Prof. Dr. Paula Bialski’s research is situated between sociology, media studies and technology research, with a special focus on the impact of digital media on working cultures, communication and the concept of intimacy. In her past research, she investigated the issues of labour and the workplace, new ad-hoc networks in smart cities, mobility and social relations, as well as intimacy. Her present research focuses on theories, methods and actions that are involved in the interaction between digital technology and society. Her current book project entitled Slow Software is based on a two-year ethnographic study which addresses the operating modes of software companies in Berlin. In addition, she is currently cooperating with international colleagues, namely Biella Coleman and Chris Kelty, to develop the online platform Hackcurio, which shows a series of brief video clips about hacking and hackers and describes these in a journalistic manner. She has a knowledge of ethnography and qualitative methods that has been tested in practice. She has already raised third-party funds in six-figure amounts, for instance as the principal investigator for the projects “Making the future. Past and present futures of Silicon Valley” of the Volkswagen Foundation and “Sociotechnical imaginaries. Past and present futures of digital cultures” of the DFG. Above and beyond this, she is involved in the organisation of conferences and is a member of the European Association for the Study of Science and Technology.

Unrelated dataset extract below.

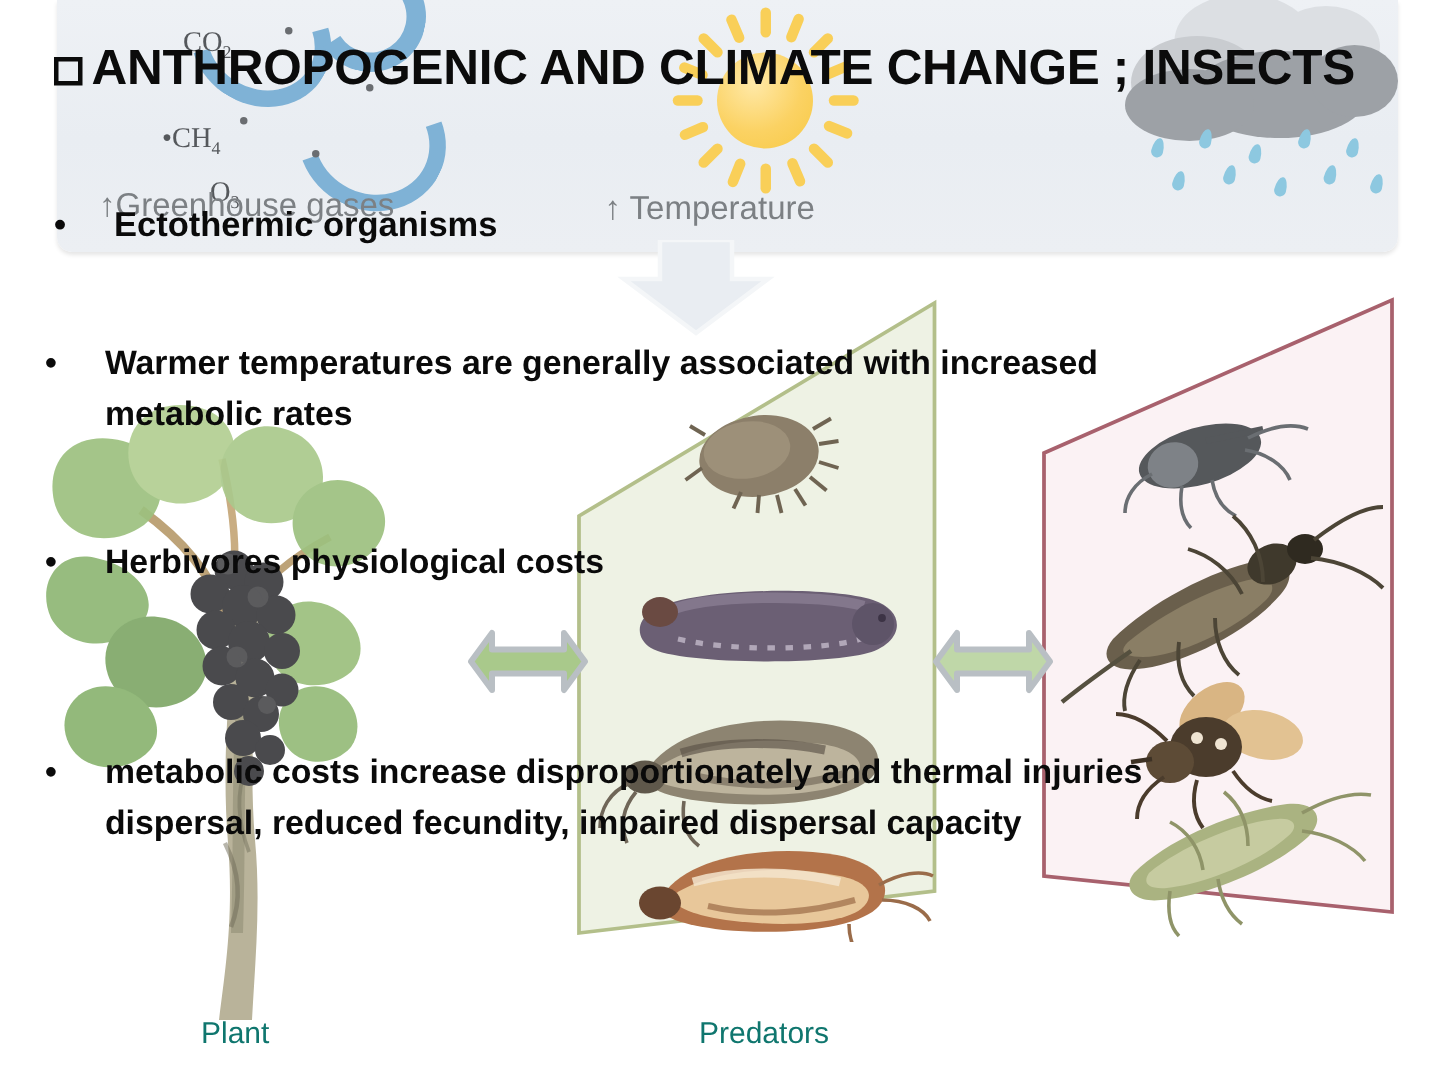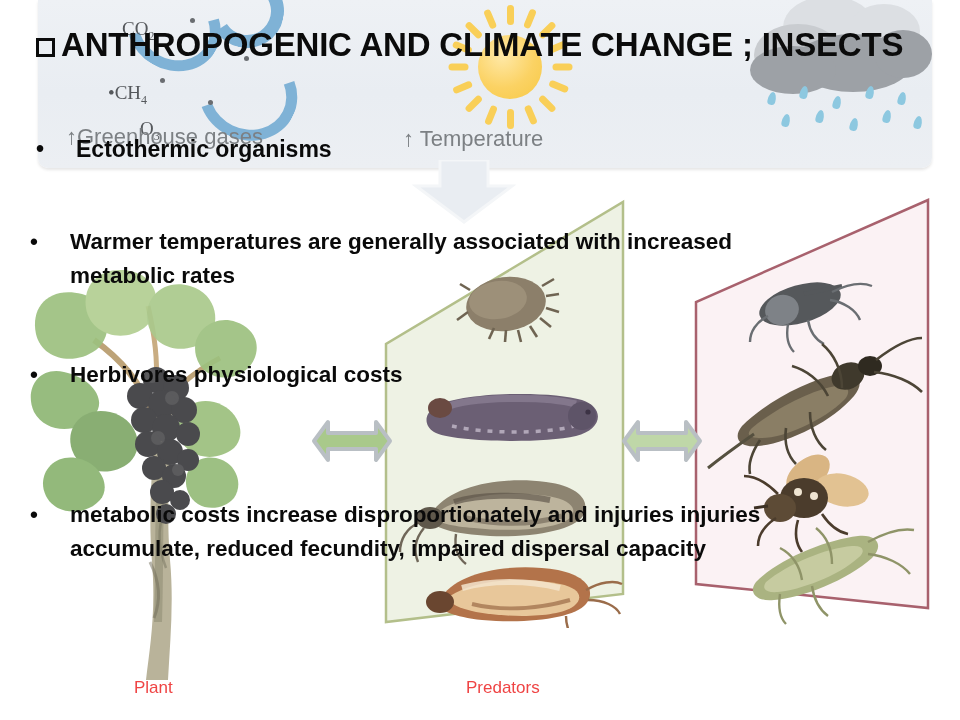"metabolic costs increase" span.txt { text: injuries injuries accumulate -> thermal injuries dispersal }
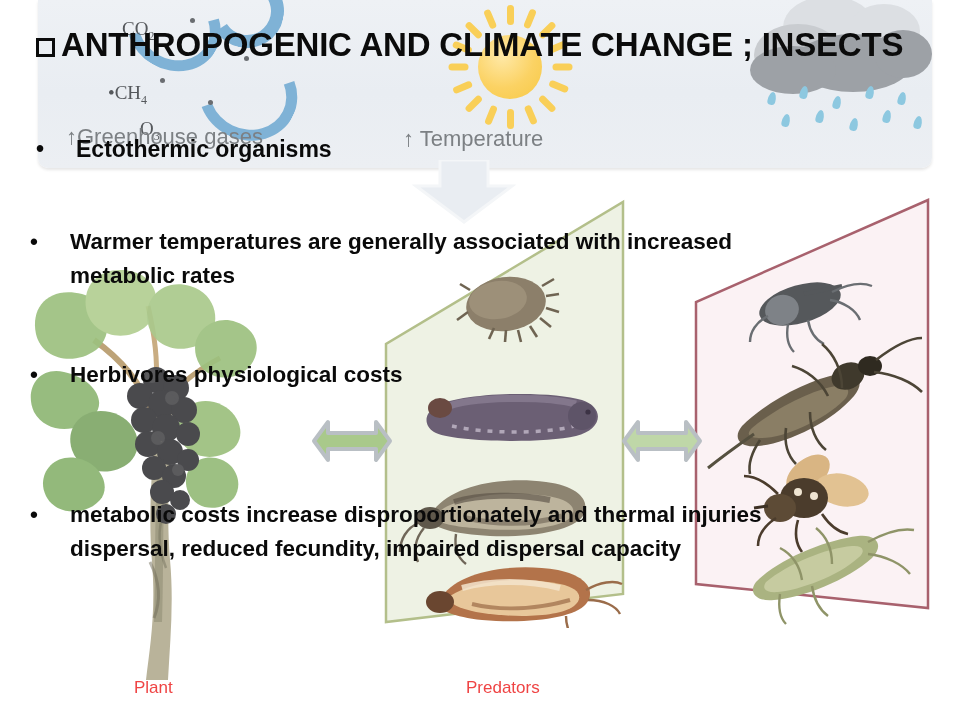"Plant" .panel-caption { color: #ef4444 -> #0f766e; font-size: 17px -> 20px }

Well-founded teaching experience and new forms of learning

Prof. Dr. Paula Bialski has well-founded teaching experience and has taught courses on topics such as Infrastructure Studies, Computing History, Sharing Cultures, Online Anonymity, Data Materiality, Software Economies, Digital Music Studies, and Research Methods for Studying Digital Media. In the last five years, she was also the driving force behind the new undergraduate programme in Digital Media at Leuphana Universität Lüneburg. She taught at the University of St.Gallen before in the context of the Haniel Seminars. In the future, she would like to apply new forms of learning, such as Ethnographic Experimentation Classes or providing students with the freedom to choose their own learning contents.